To keep up with the ever-increasing number of security threats, SecurityScorecard analyzes over 300 types of issues and identifies 200+ billion security vulnerabilities every day. The data collection and processing require not just large amounts of data, but also accurate, real-time data at scale. This need led SecurityScorecard to adopt data streaming and use a combination of Confluent Cloud and Confluent Platform to build streaming data pipelines to scale faster and govern data better.

Real-Time Pipelines for Data Streaming and Processing

SecurityScorecard builds solutions that mine data from digital sources to identify security risks. Data streaming helps the company detect constantly evolving threats by analyzing information within milliseconds, instead of weeks or months. The company built its platform on open source Apache Kafka because there is no other system that provides the fundamental tools to build anything that’s needed.

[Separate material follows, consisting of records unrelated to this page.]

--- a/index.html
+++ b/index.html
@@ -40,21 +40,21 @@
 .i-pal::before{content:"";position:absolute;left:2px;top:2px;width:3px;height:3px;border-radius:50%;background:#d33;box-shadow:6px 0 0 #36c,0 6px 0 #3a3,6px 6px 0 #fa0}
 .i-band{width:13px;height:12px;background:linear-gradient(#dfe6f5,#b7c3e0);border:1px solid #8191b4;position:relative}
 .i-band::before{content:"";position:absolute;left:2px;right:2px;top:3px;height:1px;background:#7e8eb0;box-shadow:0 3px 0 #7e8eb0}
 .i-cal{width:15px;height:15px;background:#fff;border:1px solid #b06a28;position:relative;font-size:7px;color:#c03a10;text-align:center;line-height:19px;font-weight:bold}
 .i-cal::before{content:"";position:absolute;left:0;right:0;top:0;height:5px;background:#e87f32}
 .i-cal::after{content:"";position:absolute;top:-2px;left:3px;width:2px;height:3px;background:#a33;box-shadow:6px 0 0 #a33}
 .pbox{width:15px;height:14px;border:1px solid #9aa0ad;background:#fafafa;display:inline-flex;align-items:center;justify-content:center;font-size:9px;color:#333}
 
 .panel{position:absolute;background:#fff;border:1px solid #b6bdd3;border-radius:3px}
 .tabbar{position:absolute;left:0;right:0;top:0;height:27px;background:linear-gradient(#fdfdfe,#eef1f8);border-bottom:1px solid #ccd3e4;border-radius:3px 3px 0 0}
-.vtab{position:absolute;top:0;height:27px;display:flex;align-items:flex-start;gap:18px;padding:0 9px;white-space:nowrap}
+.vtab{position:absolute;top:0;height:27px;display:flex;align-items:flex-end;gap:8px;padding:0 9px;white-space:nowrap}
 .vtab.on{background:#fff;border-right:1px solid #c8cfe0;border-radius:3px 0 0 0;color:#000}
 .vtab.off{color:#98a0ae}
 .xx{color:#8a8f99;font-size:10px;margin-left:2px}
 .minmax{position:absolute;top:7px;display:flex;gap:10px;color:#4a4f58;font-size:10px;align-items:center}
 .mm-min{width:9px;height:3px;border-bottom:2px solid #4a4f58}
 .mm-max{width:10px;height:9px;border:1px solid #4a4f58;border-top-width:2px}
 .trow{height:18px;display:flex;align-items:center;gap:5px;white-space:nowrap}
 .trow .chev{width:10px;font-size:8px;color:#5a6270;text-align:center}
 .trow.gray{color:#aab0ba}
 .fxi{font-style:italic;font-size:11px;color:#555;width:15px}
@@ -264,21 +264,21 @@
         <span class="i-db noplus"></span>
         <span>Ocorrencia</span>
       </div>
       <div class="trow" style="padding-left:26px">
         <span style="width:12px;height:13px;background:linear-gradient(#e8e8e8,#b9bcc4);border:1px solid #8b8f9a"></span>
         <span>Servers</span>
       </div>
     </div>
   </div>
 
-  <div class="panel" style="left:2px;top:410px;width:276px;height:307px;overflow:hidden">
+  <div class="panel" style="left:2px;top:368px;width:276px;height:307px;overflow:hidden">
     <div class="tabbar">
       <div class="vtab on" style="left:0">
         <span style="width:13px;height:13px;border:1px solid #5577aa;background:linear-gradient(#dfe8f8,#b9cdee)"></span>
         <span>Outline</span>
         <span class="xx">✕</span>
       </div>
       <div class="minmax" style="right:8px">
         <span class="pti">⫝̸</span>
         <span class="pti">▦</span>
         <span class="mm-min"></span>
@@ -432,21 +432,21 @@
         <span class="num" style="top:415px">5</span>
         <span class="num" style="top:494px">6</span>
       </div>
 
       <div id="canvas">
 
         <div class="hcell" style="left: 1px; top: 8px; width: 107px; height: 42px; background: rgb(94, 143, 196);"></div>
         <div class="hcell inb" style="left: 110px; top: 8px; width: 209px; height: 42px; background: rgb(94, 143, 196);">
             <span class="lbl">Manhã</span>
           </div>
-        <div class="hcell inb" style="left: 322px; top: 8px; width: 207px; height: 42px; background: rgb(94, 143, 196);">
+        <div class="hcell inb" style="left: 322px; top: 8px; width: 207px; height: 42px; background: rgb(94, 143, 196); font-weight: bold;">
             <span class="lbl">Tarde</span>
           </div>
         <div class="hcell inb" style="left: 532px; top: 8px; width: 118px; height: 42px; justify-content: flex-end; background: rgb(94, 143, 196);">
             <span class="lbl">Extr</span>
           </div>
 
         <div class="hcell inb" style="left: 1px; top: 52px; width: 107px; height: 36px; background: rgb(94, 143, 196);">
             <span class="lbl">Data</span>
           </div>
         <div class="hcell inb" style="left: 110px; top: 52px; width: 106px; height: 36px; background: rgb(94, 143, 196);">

SecurityScorecard’s threat research team used to self-manage Kafka, but spending eight hours a day on upkeep detracted from product development time. The team relied on batch pipelines to transfer data to and from AWS S3. They also used expensive REST API-based communication for data exchange between systems and RabbitMQ for stream processing activities.

To lighten their load, SecurityScorecard’s threat research development team created Horus, its global distributed system capable of running any agent-based code anywhere in the world, on top of Confluent. Horus uses real-time streaming pipelines and connectors to process data. The team writes Python-based applications deployed as agents on this system. Currently, these agents are deployed worldwide to perform tasks like IPv4 scanning, web crawling, vulnerability detection and API integrations with partner data feeds.

Since building Horus, SecurityScorecard has saved more than $2 million in streaming infrastructure compared to managing open source Kafka in-house.

Beyond Horus, the threat research team at SecurityScorecard has implemented every new system and refreshed old systems on the streaming platform. Some of these include Deep and Dark Web-leaked credentials, collections of leaked passwords and hacker chatter, and global passive sensor data from honeypots in over 90 countries syncing to Kafka. In addition, BreachDetails, a bespoke breach-incident collection system that monitors the public web and government sites to find data breach notices, lets customers know when their vendors have experienced a security incident.

Amplification of Data Governance and Efficiency

Data governance is vital to SecurityScorecard. The company uses a custom-built Protobuf library to manage access to sensitive data. SecurityScorecard’s goal is to enable multiple teams to share and govern the same source data more easily. Confluent’s Stream Governance capabilities and role-based access controls will allow the data platform team to control access to the cluster. As data governance becomes increasingly granular, SecurityScorecard can scale streaming to more teams for enhanced security.

Confluent plays a key role in SecurityScorecard’s ability to scan and crawl the web, pushing billions of records from databases tracking breaches. This allows any team to “replay” the data. Fully managed connectors, including PostgreSQL and AWS S3 Sink connector, enable teams within the company to access streaming data for diverse purposes. These source connectors create data archives that act as a historical record of assets, and link data sources together in real-time for a consistent data layer across the business.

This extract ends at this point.